Extracted data:
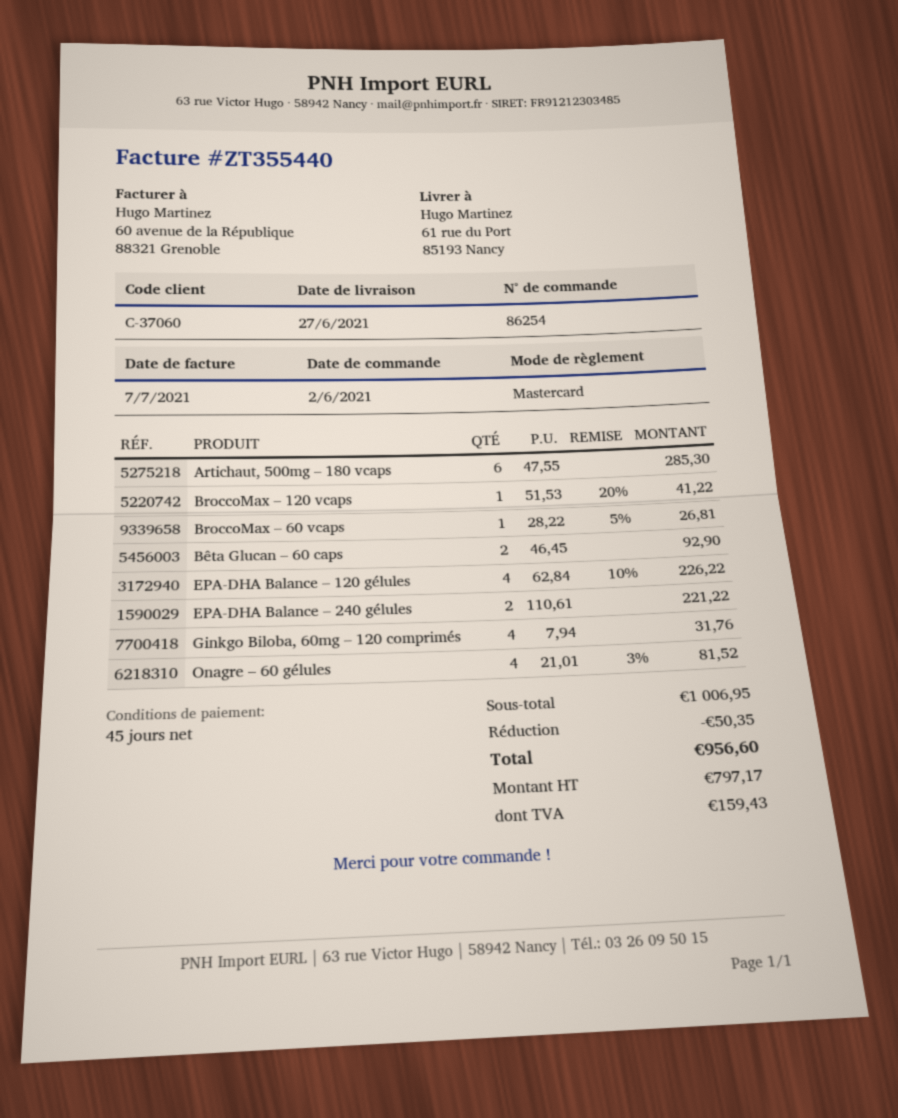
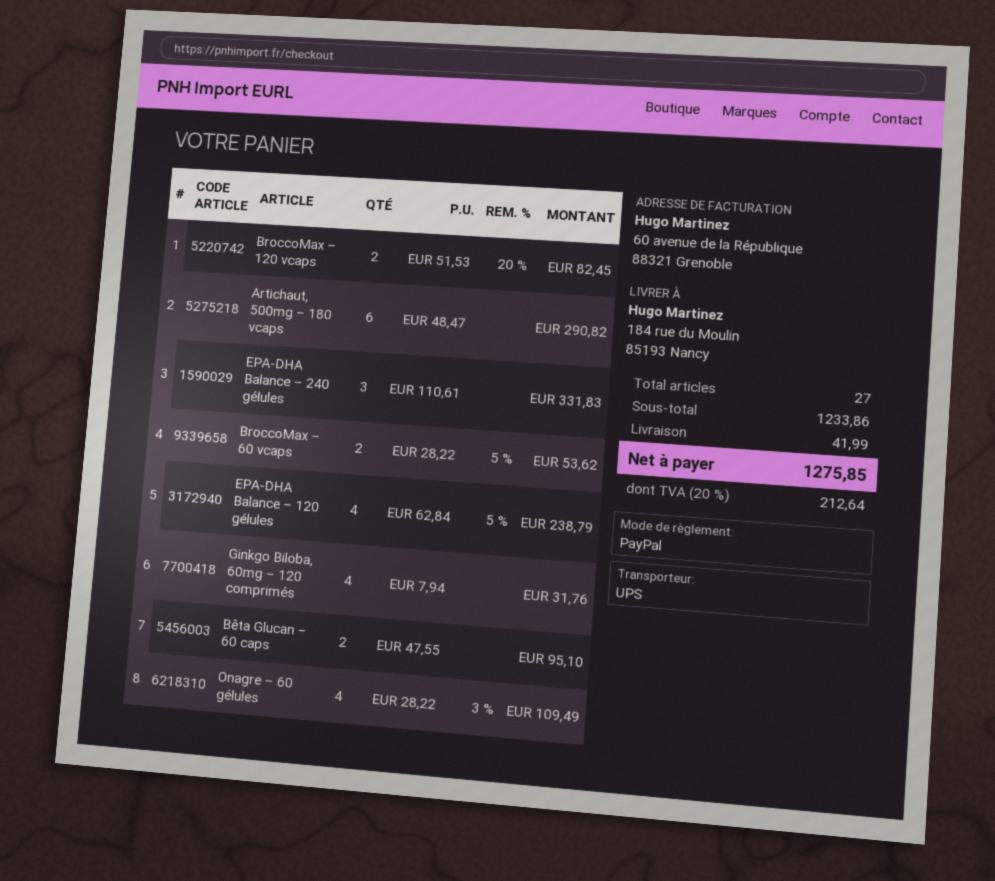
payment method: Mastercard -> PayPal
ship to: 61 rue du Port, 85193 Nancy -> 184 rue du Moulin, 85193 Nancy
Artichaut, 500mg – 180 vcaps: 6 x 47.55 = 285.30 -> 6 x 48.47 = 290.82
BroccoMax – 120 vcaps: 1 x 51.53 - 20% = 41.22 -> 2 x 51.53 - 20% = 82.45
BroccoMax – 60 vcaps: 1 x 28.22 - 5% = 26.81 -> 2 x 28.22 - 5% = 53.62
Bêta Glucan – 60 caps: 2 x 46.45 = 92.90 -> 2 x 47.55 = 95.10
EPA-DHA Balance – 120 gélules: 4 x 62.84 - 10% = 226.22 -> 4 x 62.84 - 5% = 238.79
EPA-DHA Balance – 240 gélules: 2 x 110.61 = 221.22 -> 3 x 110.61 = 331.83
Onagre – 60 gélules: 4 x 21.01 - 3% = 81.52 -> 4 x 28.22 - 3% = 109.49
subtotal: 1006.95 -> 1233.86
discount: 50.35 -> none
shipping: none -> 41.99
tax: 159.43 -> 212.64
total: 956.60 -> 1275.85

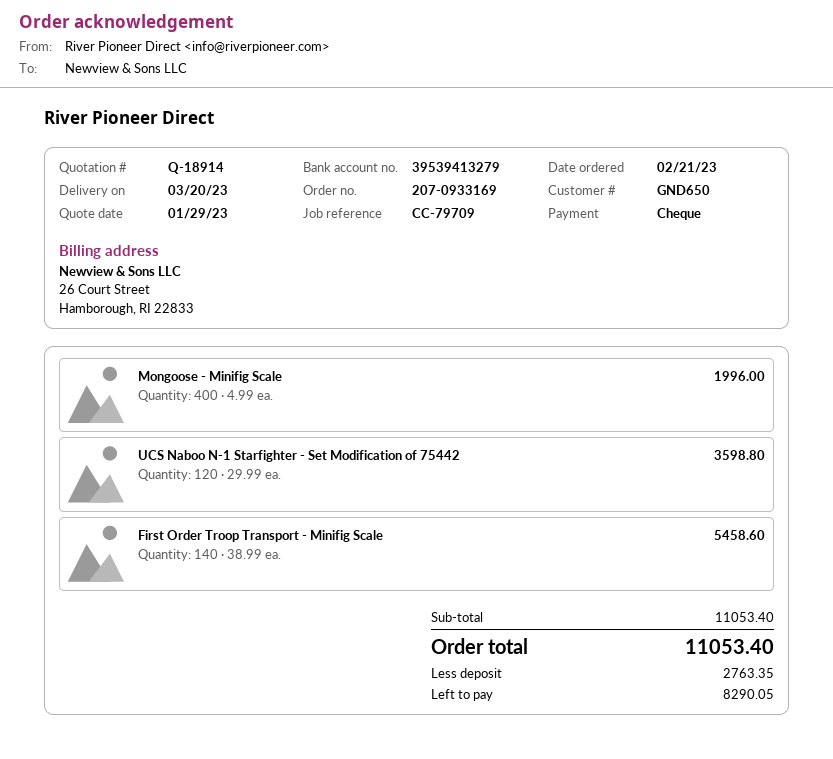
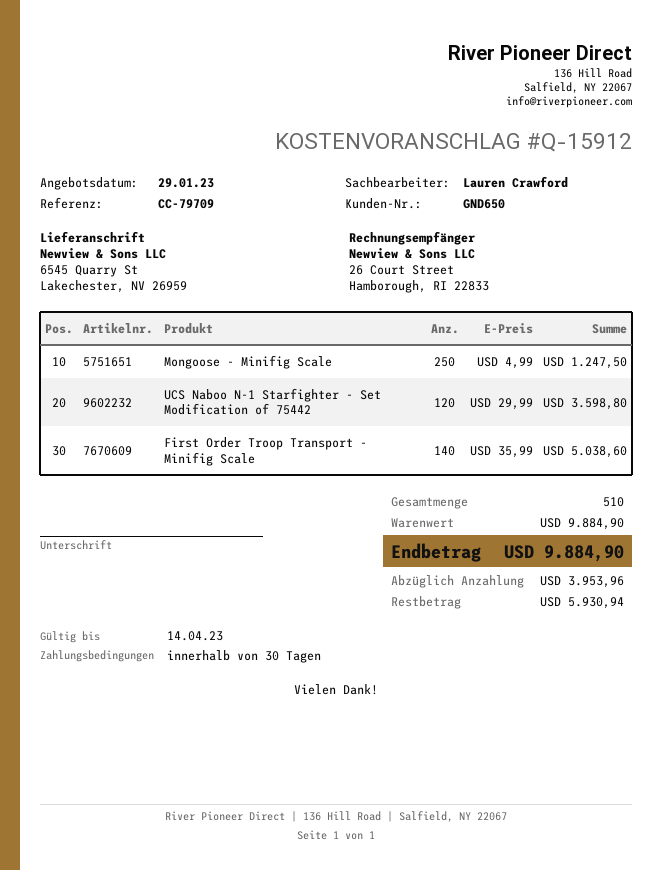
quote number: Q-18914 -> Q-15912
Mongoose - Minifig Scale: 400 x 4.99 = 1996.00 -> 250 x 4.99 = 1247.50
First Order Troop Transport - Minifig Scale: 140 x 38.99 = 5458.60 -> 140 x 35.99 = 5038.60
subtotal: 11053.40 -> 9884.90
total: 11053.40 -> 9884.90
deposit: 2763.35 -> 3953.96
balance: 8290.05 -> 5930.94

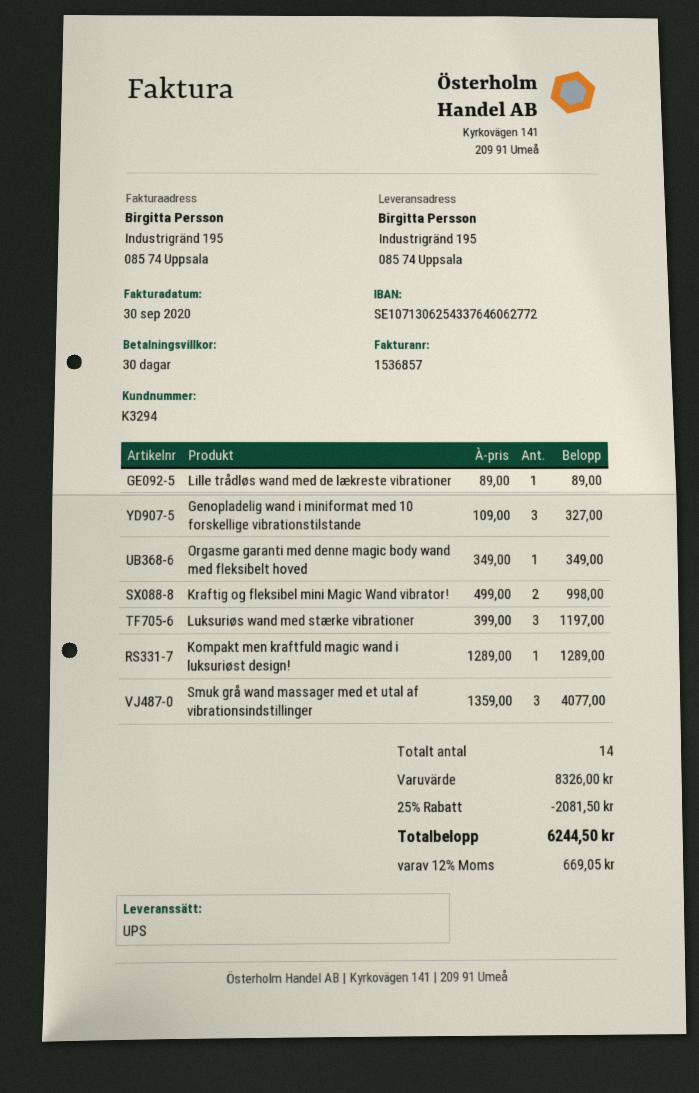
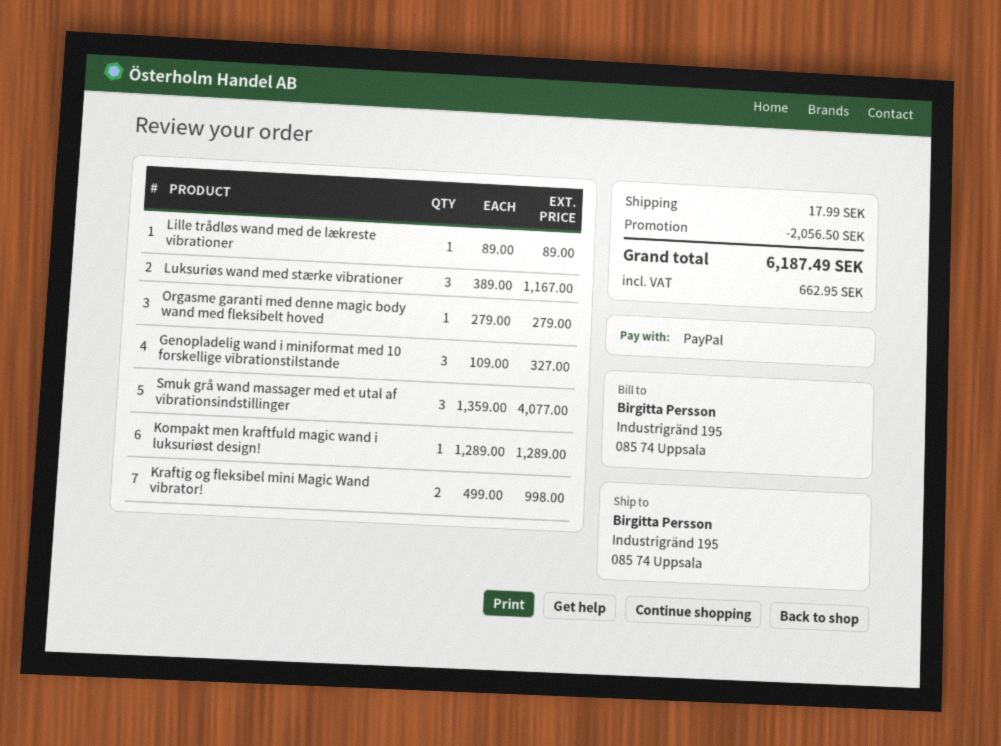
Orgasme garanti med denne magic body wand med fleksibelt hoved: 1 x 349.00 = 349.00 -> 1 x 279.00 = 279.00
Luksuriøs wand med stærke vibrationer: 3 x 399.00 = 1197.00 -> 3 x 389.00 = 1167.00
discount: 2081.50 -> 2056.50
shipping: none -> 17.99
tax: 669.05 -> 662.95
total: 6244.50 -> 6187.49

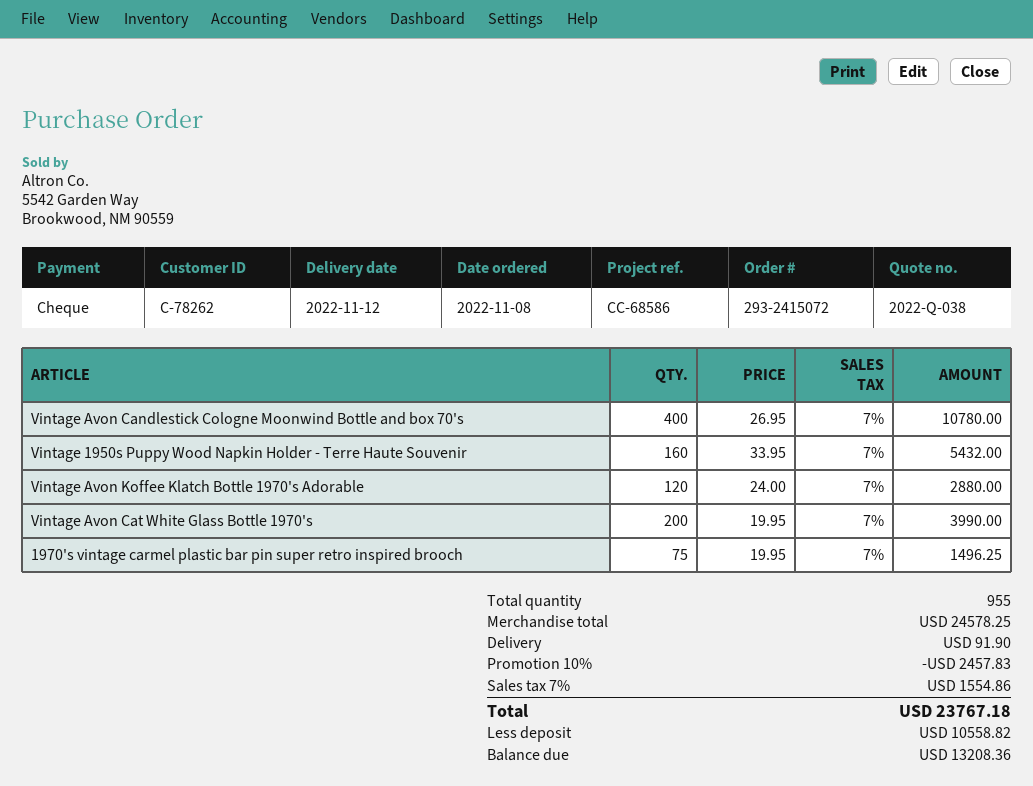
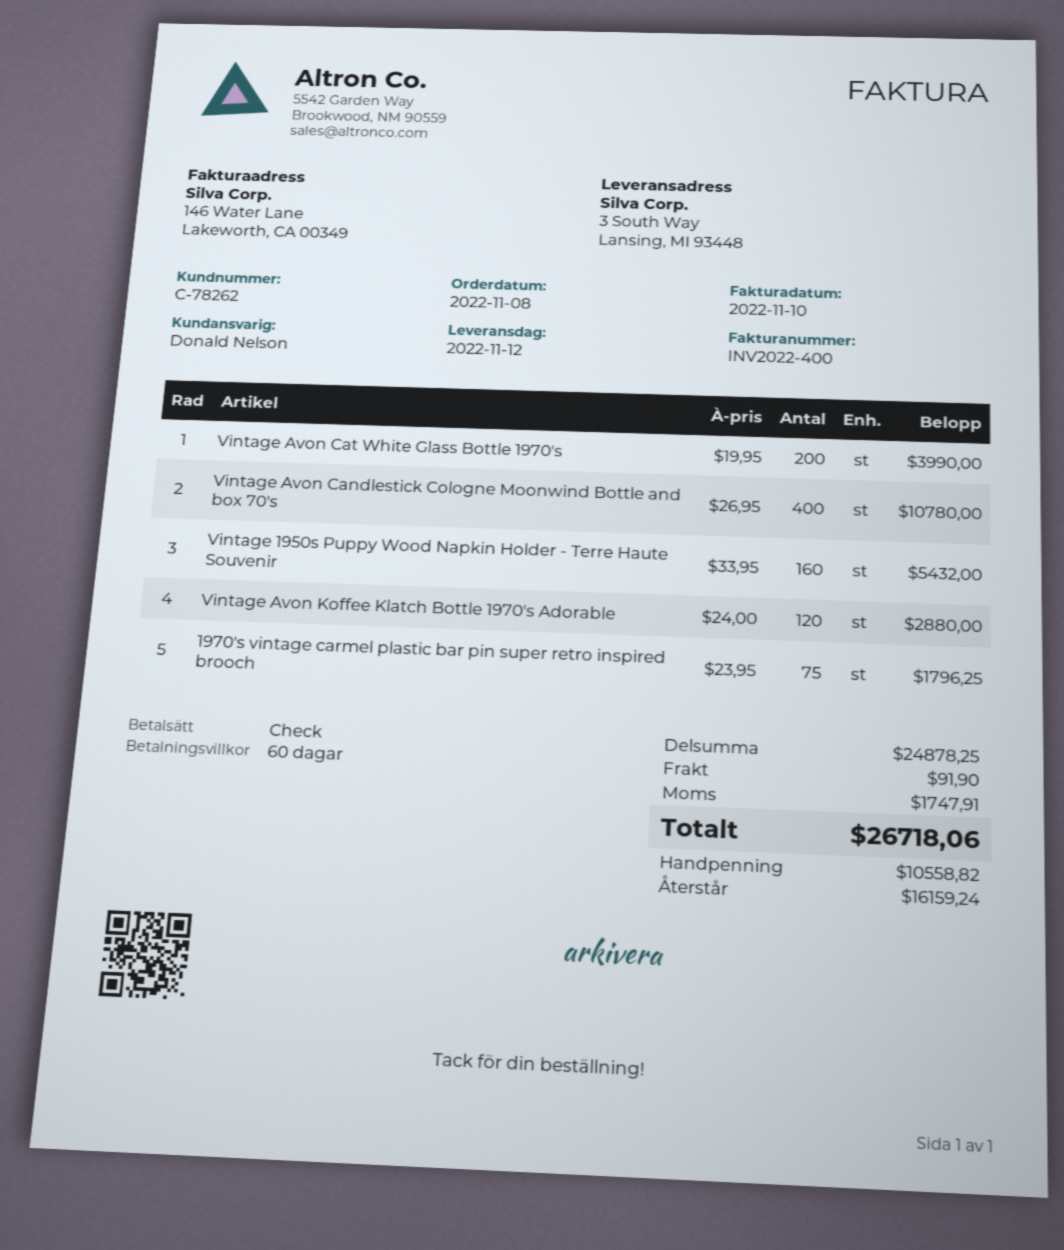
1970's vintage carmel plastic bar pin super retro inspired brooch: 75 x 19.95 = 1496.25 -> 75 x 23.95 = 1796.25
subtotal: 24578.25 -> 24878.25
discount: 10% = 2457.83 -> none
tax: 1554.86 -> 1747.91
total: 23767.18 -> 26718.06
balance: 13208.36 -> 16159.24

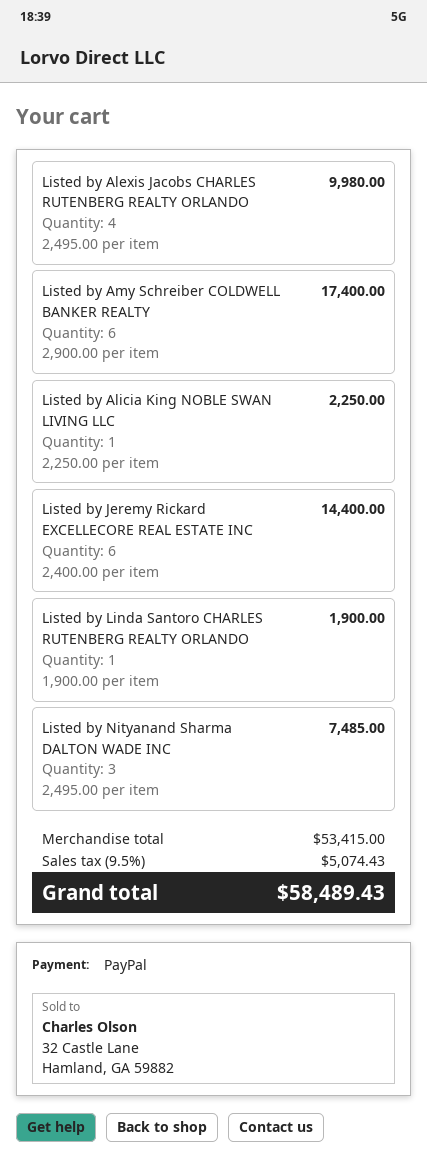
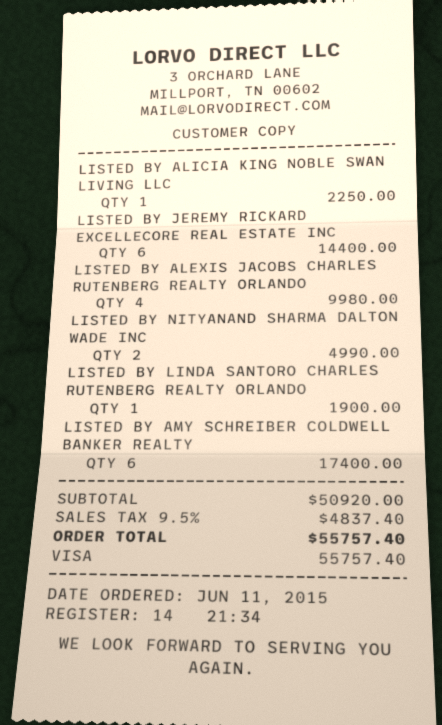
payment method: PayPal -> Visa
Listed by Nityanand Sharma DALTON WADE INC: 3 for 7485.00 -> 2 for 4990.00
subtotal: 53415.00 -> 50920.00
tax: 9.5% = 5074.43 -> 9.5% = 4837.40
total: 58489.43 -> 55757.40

Exercise prompt: Whenever a line in the records above contains the string "BroccoMax", copy that line.

Exercise answer:
BroccoMax – 120 vcaps: 1 x 51.53 - 20% = 41.22 -> 2 x 51.53 - 20% = 82.45
BroccoMax – 60 vcaps: 1 x 28.22 - 5% = 26.81 -> 2 x 28.22 - 5% = 53.62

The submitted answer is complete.